**** DATASET EXCERPTS ****

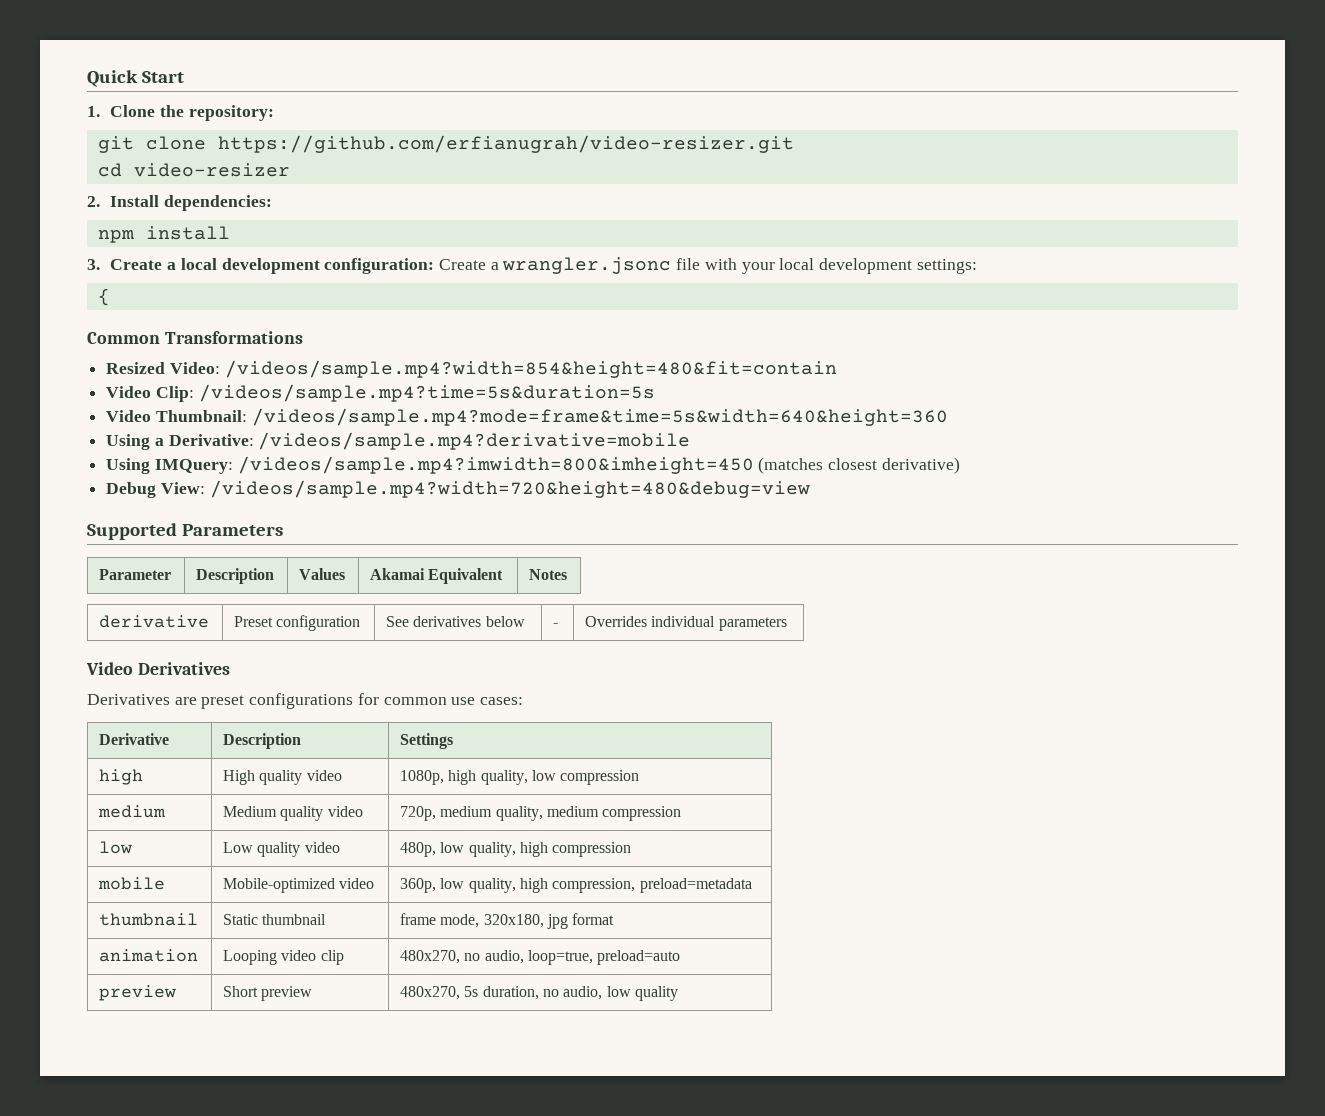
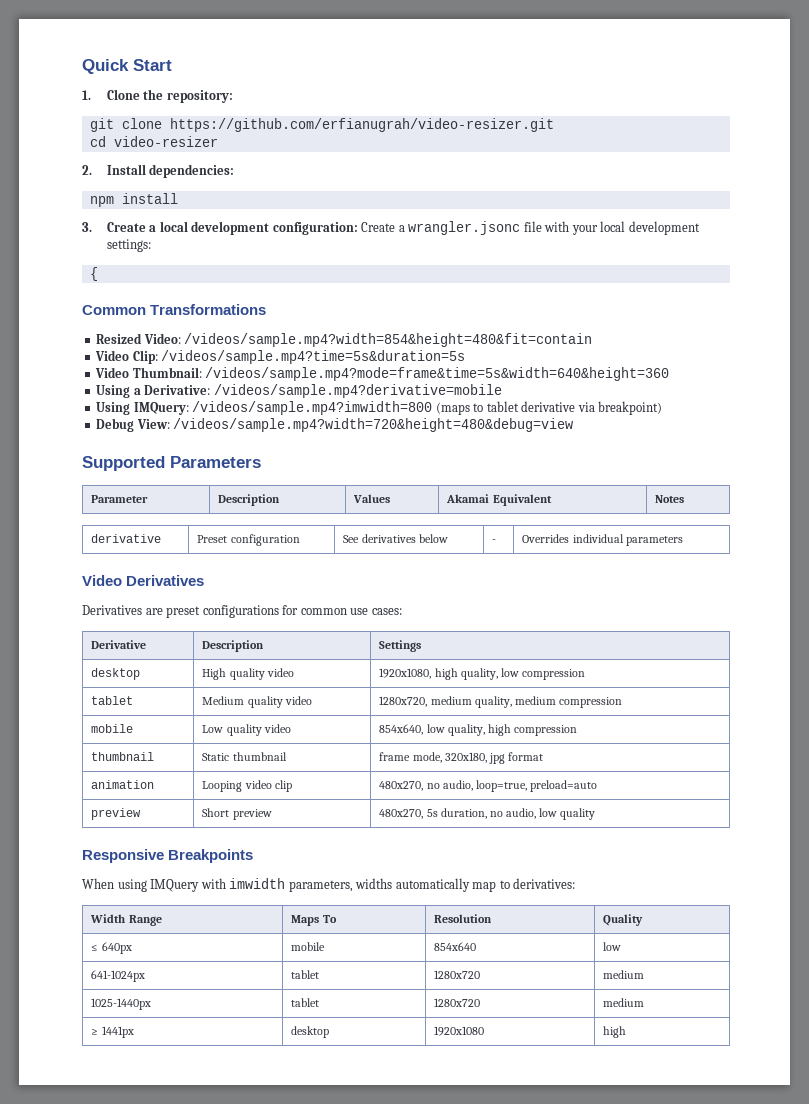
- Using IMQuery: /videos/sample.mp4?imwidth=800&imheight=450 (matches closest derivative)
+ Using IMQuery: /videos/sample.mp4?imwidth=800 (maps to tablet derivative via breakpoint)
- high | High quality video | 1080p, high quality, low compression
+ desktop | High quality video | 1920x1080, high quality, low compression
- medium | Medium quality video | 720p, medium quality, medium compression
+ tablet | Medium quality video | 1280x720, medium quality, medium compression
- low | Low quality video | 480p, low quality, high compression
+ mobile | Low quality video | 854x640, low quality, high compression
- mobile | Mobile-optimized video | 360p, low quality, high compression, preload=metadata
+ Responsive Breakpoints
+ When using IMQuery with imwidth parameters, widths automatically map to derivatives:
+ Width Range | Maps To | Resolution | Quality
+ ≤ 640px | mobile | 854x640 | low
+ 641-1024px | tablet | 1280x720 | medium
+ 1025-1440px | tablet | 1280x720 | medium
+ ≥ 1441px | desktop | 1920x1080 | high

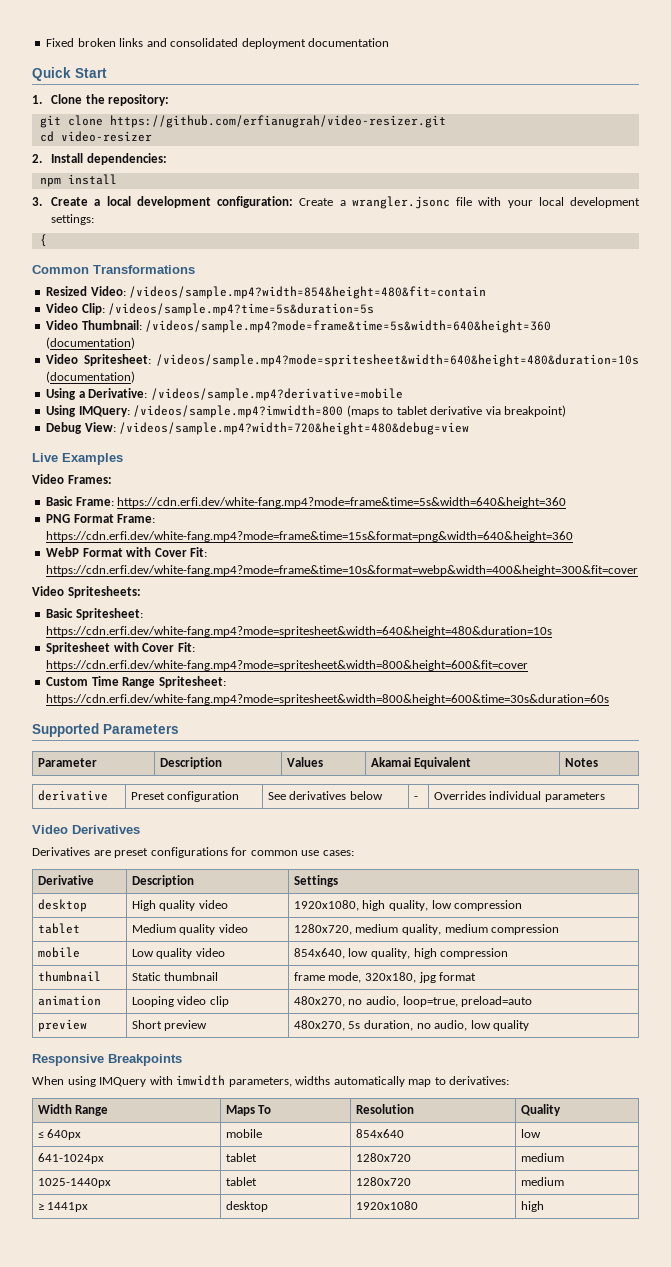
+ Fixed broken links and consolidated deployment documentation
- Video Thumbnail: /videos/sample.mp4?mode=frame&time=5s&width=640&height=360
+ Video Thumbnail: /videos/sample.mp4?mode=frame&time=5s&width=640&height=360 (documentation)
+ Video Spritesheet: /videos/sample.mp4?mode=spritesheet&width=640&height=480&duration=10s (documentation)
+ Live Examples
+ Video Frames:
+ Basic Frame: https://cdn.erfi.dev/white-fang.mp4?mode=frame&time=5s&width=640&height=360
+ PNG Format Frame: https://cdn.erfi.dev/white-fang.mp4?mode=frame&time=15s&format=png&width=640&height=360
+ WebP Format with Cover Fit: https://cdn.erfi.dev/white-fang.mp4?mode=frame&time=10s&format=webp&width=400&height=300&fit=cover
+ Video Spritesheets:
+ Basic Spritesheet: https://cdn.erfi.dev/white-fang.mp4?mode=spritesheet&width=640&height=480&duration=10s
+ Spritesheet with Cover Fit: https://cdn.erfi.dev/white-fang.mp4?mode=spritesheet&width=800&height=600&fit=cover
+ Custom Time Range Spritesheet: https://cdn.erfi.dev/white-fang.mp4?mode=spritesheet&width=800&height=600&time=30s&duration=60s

****
**** DATASET EXCERPTS ****

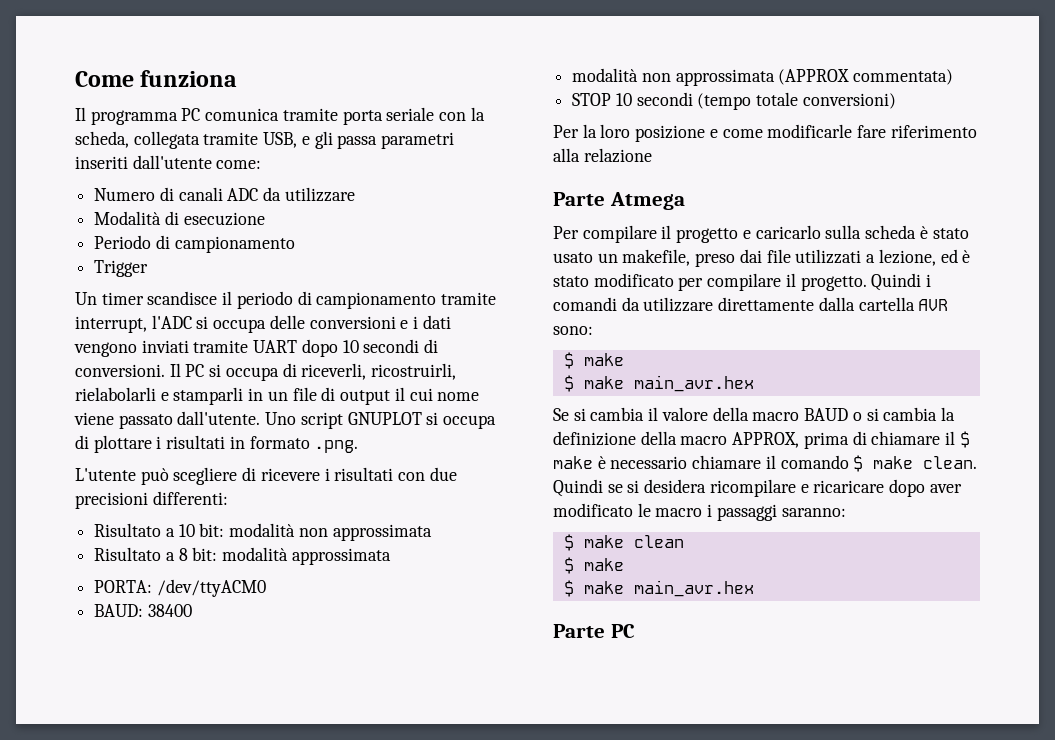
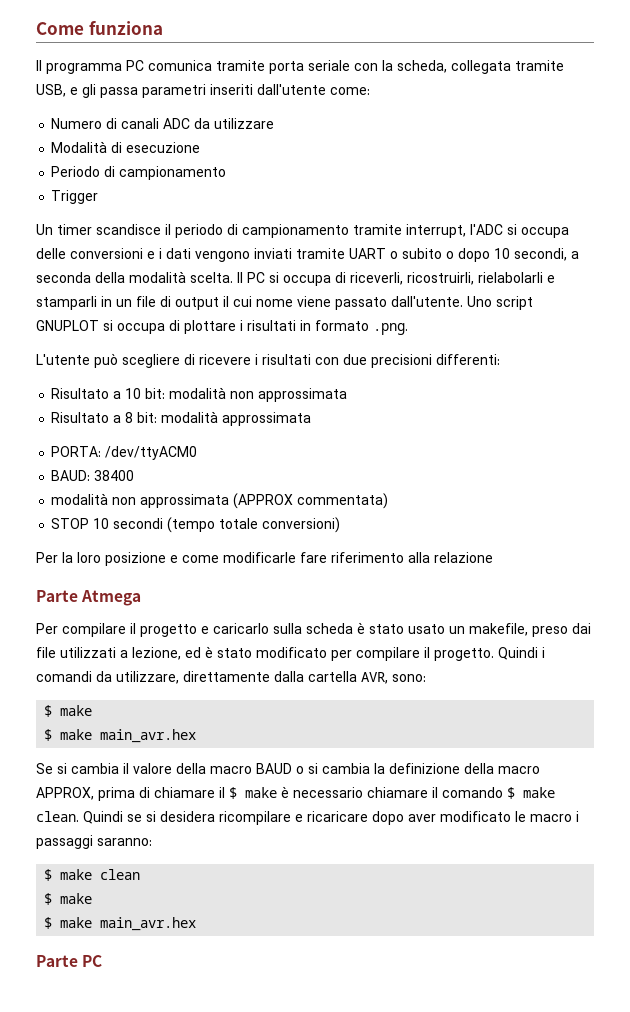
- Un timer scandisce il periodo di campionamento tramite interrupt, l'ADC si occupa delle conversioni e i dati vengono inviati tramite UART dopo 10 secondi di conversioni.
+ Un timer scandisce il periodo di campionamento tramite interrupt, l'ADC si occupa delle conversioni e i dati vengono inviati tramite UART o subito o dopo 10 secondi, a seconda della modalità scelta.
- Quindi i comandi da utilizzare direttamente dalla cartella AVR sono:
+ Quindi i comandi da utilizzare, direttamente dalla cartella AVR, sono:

****

**PROBLEM DESCRIPTION:**
From the entries above, restate word for word the lines from the line containing "della modalità scelta." to the line containing "da utilizzare, direttamente", both ends included, and nothing more.

**RESPONSE BOX:**
+ Un timer scandisce il periodo di campionamento tramite interrupt, l'ADC si occupa delle conversioni e i dati vengono inviati tramite UART o subito o dopo 10 secondi, a seconda della modalità scelta.
- Quindi i comandi da utilizzare direttamente dalla cartella AVR sono:
+ Quindi i comandi da utilizzare, direttamente dalla cartella AVR, sono:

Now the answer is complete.